Il dipartimento della città di New York che si occupa dei parchi e degli spazi ricreativi come il campetto da pallamano di Brooklyn aveva detto a H&M che non doveva pagare delle royalties a Williams per via della cosiddetta «dottrina delle mani sporche», secondo cui se qualcuno ha fatto qualcosa in modo illecito (cioè “ha le mani sporche”) non può vantare diritti in merito.

In ogni caso, la causa aveva attirato verso l’azienda le critiche di moltissimi altri autori di street art – tra cui KAWS, Daniel Arsham, STASH e il collettivo TATS CRU, per chi se ne intende – nonché di appassionati del genere, che sui social network avevano usato l’hashtag #BOYCOTTHM per invitare a boicottare l’azienda.
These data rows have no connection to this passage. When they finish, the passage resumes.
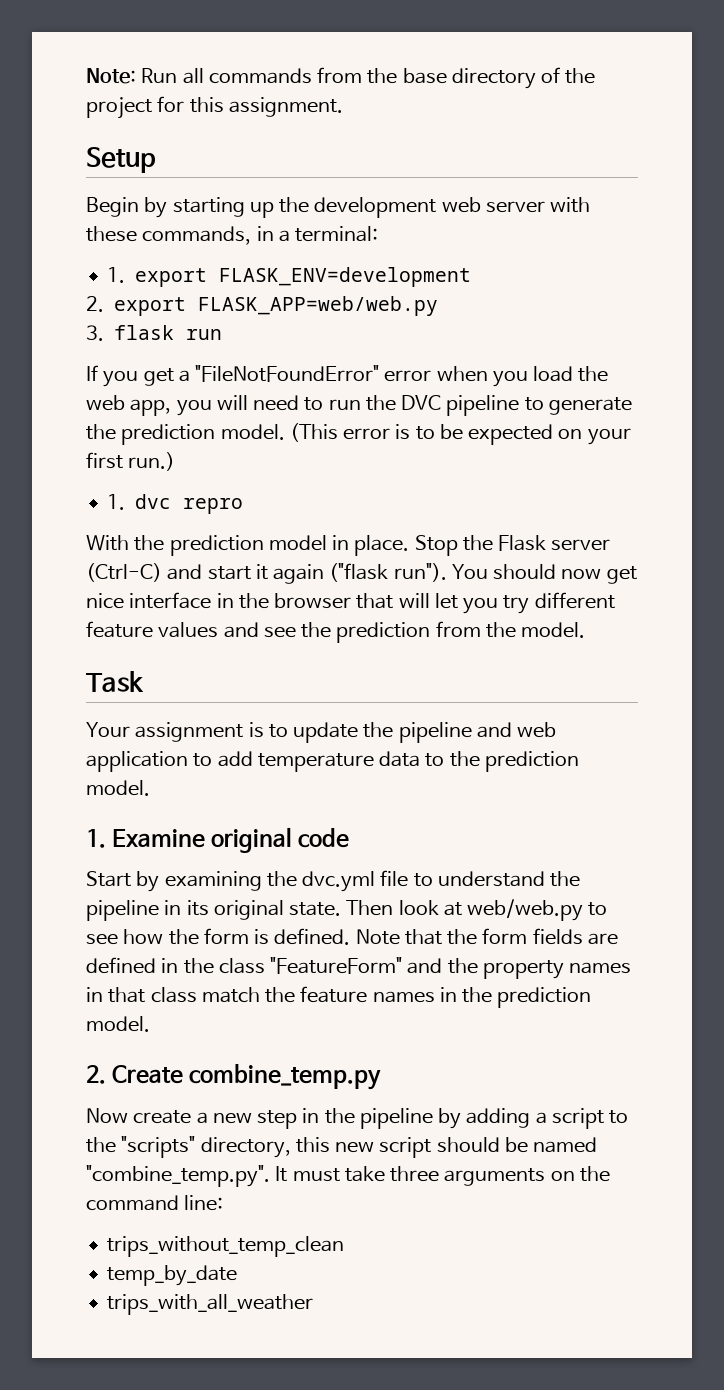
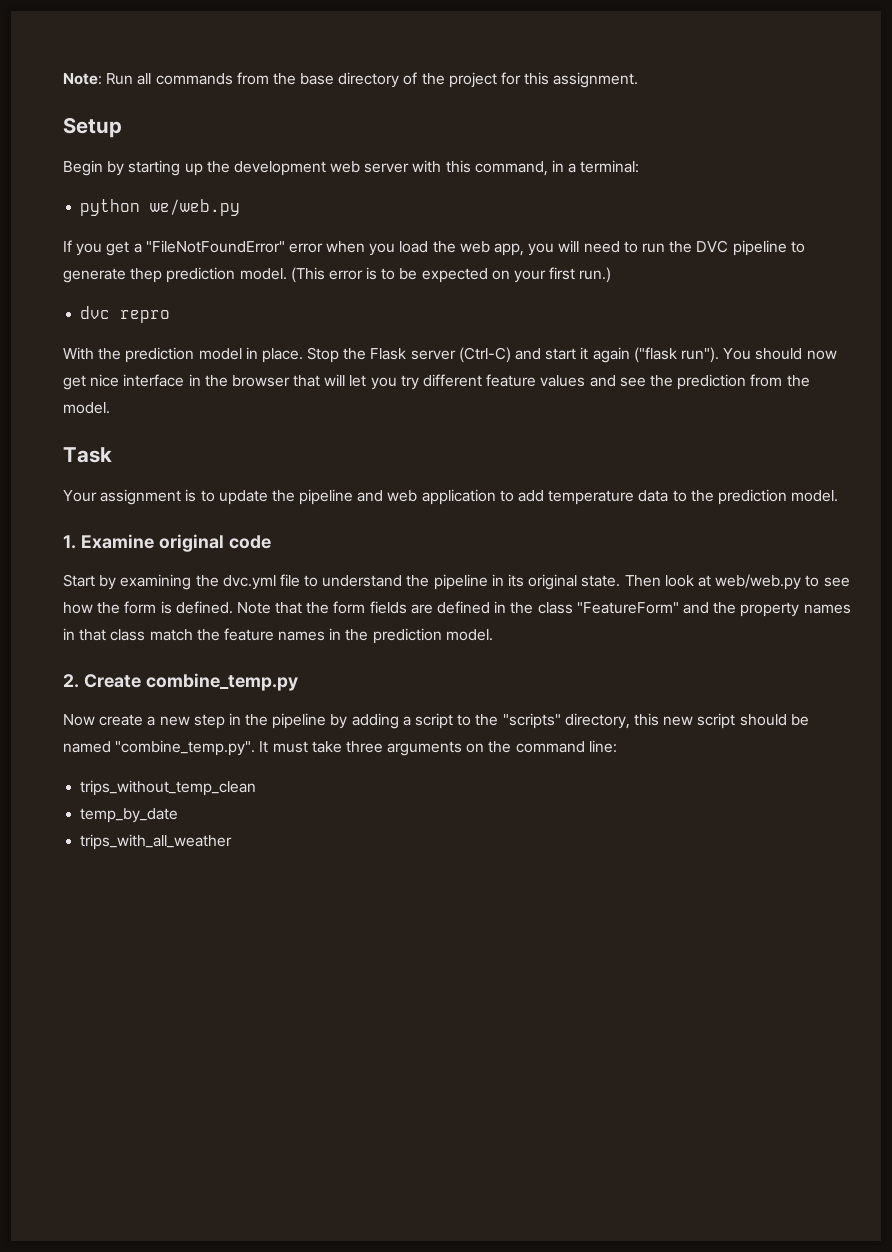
- Begin by starting up the development web server with these commands, in a terminal:
+ Begin by starting up the development web server with this command, in a terminal:
- 1. export FLASK_ENV=development
- 2. export FLASK_APP=web/web.py
- 3. flask run
+ python we/web.py
- If you get a "FileNotFoundError" error when you load the web app, you will need to run the DVC pipeline to generate the prediction model.
+ If you get a "FileNotFoundError" error when you load the web app, you will need to run the DVC pipeline to generate thep prediction model.
- 1. dvc repro
+ dvc repro

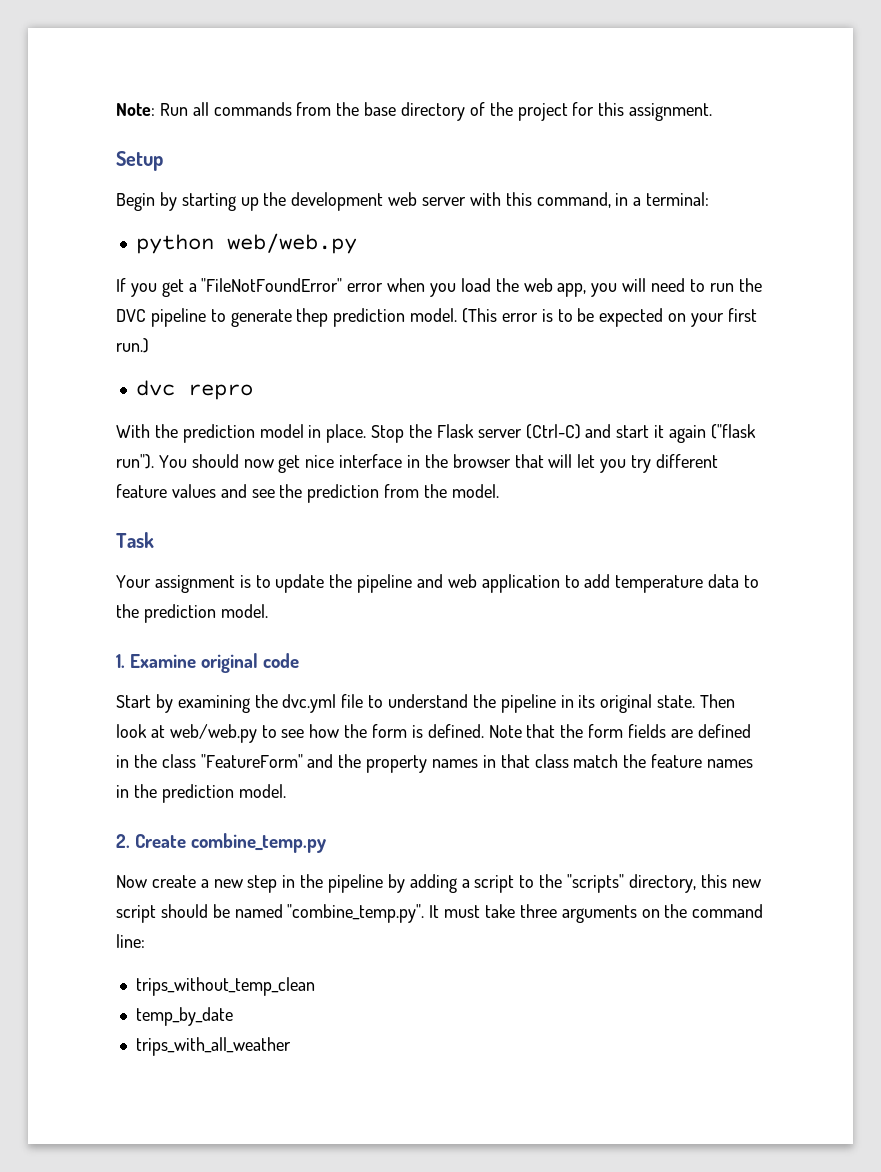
- python we/web.py
+ python web/web.py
C’è anche stato chi ha imbrattato le vetrine di alcuni negozi del marchio.

https://www.instagram.com/p/BgY3tmLgZNS/?taken-by=hypebeastart

La comunità della street art internazionale si era attivata sulla vicenda non solo per la sorte di Williams, ma anche per il possibile precedente che la causa di H&M contro di lui avrebbe potuto rappresentare. Se Williams fosse stato condannato, in futuro altre aziende avrebbero potuto usare le opere di altri artisti di street art senza chiedere permessi e senza compensare gli artisti. In generale, le leggi riguardo a questo tipo di opere d’arte non sono ben definite, né negli Stati Uniti né negli altri paesi.

H&M ha però ritirato la causa e le pubblicità da cui era partito tutto, diffondendo un comunicato che dice: «H&M rispetta la creatività e l’unicità degli artisti, a prescindere dal mezzo in cui si esprimono. Avremmo dovuto comportarci in modo diverso su questa questione. Non abbiamo mai avuto l’intenzione di fissare un precedente nell’ambito dell’arte pubblica o di influenzare il dibattito sulla legalità della street art».